Her own daughter is in her room with a fever and she doesn't give a damn. It's a good thing I already bought panadol from the shop below the factory yesterday. Why don't I just die in front of her so she can open her eyes and realize and regret. Or will she even regret. I want to move out argh.
I fucking hate it when I catch a fever on a Saturday. Like, OF ALL DAYS. Today I felt like only half my brain was active. The most stupid thing I did today was to put a lot of yoko yoko on my back cuz it had the hot & cold feverish feeling that felt like an ache. I spent the next few hours with a burning back. -.- So I learnt that yoko yoko does not solve every ache.

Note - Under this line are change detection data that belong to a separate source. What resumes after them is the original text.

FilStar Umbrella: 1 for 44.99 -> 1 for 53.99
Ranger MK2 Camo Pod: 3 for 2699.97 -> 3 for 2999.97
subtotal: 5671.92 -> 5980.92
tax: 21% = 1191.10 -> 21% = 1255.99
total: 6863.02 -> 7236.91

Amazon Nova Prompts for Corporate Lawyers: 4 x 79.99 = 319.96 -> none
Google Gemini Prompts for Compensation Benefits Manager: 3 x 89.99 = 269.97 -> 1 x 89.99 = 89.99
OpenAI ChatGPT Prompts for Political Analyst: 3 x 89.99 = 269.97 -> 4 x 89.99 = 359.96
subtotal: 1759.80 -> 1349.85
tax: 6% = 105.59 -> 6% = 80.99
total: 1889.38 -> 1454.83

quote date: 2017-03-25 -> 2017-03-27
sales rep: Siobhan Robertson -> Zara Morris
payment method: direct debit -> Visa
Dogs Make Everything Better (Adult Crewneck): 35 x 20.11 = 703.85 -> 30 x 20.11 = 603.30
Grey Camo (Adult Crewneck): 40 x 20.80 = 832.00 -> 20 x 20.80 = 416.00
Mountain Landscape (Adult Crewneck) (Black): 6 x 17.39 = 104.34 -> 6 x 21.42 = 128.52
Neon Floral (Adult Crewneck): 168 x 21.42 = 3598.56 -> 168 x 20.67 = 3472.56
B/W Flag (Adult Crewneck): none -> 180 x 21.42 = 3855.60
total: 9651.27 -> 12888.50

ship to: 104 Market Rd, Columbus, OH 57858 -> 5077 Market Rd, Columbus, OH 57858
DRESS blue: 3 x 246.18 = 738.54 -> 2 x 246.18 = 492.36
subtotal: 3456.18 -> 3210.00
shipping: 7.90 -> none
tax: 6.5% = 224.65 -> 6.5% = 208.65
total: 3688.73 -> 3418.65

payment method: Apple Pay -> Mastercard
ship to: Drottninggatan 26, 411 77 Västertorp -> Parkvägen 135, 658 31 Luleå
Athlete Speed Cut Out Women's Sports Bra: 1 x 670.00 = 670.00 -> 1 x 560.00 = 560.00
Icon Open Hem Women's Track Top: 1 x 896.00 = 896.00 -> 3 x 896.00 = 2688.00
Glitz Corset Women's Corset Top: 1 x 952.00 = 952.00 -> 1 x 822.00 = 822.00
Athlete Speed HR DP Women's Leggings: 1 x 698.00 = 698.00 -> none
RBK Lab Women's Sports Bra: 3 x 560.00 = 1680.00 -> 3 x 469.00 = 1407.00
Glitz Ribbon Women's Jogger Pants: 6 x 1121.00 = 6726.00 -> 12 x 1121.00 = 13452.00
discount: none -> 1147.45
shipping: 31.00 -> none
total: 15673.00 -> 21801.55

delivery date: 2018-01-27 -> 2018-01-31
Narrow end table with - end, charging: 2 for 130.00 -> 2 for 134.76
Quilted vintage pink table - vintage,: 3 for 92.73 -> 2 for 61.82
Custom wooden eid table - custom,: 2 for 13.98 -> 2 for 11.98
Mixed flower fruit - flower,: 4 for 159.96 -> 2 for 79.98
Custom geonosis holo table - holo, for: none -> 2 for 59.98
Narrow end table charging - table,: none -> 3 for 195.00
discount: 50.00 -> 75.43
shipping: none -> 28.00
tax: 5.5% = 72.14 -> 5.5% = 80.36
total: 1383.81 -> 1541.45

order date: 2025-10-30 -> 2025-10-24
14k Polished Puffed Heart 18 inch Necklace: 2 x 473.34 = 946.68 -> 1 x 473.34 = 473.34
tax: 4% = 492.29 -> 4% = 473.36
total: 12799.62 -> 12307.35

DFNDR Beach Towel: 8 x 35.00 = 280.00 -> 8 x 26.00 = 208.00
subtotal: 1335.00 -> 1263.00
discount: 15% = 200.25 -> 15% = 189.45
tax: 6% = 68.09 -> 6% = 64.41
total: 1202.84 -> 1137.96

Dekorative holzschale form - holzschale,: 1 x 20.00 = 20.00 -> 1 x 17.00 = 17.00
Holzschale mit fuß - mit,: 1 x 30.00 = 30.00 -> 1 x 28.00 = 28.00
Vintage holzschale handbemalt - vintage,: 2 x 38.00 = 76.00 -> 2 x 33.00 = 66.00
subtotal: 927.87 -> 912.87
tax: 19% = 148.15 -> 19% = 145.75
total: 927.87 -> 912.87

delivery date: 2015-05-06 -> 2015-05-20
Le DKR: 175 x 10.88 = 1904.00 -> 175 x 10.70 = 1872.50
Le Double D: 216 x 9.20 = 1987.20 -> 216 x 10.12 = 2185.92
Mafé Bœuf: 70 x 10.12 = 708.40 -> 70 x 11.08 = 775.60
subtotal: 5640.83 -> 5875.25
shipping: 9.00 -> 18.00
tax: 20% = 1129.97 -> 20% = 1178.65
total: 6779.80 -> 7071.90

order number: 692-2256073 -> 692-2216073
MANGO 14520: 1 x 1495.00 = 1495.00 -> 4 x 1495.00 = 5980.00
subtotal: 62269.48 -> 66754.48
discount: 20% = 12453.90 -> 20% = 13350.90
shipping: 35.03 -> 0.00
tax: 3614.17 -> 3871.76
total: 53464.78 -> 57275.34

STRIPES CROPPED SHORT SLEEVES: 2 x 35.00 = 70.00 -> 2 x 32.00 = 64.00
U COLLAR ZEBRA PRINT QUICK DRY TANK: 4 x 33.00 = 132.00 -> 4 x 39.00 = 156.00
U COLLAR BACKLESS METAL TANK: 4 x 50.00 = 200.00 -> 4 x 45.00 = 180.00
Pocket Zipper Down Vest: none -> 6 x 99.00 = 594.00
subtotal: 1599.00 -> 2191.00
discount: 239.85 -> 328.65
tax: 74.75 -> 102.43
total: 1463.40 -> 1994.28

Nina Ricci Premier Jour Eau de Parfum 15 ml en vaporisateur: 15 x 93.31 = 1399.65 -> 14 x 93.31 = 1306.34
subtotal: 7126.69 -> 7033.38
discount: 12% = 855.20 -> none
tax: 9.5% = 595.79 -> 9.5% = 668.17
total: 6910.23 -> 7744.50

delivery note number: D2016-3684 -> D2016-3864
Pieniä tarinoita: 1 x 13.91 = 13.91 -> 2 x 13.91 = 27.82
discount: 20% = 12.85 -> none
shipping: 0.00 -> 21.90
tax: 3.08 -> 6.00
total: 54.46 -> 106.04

Why do I always get that hot & cold feeling on my back?? Today everyone told me that they do not get it when they have a fever. I get it every fever! It stings...like, I can't decide if my body is feeling hot or cold. why am I so weird even when having a fever. My head had that usual heavy feeling throughout most of the day (I hope that's normal at least...) and I only managed to edit like 20 photos today?? We really need to finish the inventory asap. So it's easier to show clients who do not have exact props in mind but only in general or themes. We have a a hell load of props and cotumes and facades. We're Singapore'a largest prop house indeed! (: Anyway, like seriously, that guy (you all, esp Dani should know who...) thinks he can get on my good side by agreeing to a huge extent that men are bastards. Wtf deluded. First of all, I certainly do not think ALL men are bastards. -.- Second of all, it just gives me an impression of him being a gay fag. Lastly, it's not working. He's so not appealing to me by doing so. Irritating. Why can't he GIVE IT UP. One moment he's posting emo statuses about Dani, the next trying to somehow impress me. Don't you just hate it when guys cannot make up their minds?? He will never succeed in getting me. P.S: I topped the class for the English essay that I supposedly almost went out of point. 22/30. I swear I think I'm in a class full of idiots lol. They all wrote exactly to the point but some could still fail. Epic. Btw I did name the character in my story Selena. Sorry Nat :P Hehe and I topped the class for English oral as well. (; Only thing was Compre pulled me down. Alot. ): still managed a B tho :D So happy! The last time I actually passed more than half the number of subjects I had was like Sec 1! Now I have passed every subject (& THREE Bs!) for Prelims except Math. It's a great leap , but I gotta work on Math cuz if I fail N'Level Math, the rest of the subjects don't count. Fucking hell right, this system.
Thursday, August 26, 2010
HAPPY 15th Hilary!! My my Hilary...do you have any idea how much you have changed? You've lost so much weight since last year I swear. When I look back at the old pictures from last year...omg. I was doing the inventory just now and I saw a pic of you modeling the peasant costume. and then you came into the office and I was stunned for awhile. Also cuz I got a bit stoned from my fever. Literally wasn't thinking straight the whole day. Anyway, to see a real life comparison between you and a photo of you last year was..wow. Apart from the photos, I cannot pull out any images of you last year from my memory. I cannot even remember! & then there was the epic day where you shocked all of us. I remember crying so badly cuz I was so damn fucking happy for you. We had finally found your use. We didn't have to worry about what you could do in Moody anymore. What's more, you hit us with the shock on the same day we lost that guy. You gave everyone hope. I remember the first sentence I said to you when we first met. "Are you fully chinese?". lol! From that CMI girl who initially didn't make it into the squad to one of the main dancers and veteran of Colours Of Asia. Thank you for wanting this so much that you didn't mind paying for it. We almost didn't meet you. But remember everything that was said today, Hils. You have have made a major improvement. But it's still not close to enough. If you think you're working hard, work harder. I already have many plans for you in Innocence. Plans that will exceed your current boundaries. So do me a favour and work hard for me alright babe? (: Same goes for marketing. Remember all that has been said today. Love you. and yes I posted this late and set the date to 26 Aug :P
Sunday, August 22, 2010
I swear, I have so many ideas for choreography, I just can't wait to show you guys! Although, one of my ideas is only meant for a theatre with the proper lighting and all. The key to my vision for this song "Moonrise" composed by Brian Crain, is lighting. I doubt any one in the world has even done what's in my mind right now. I just closed my eyes and listened to it and it came to me. The whole vision. I want to achieve it one day.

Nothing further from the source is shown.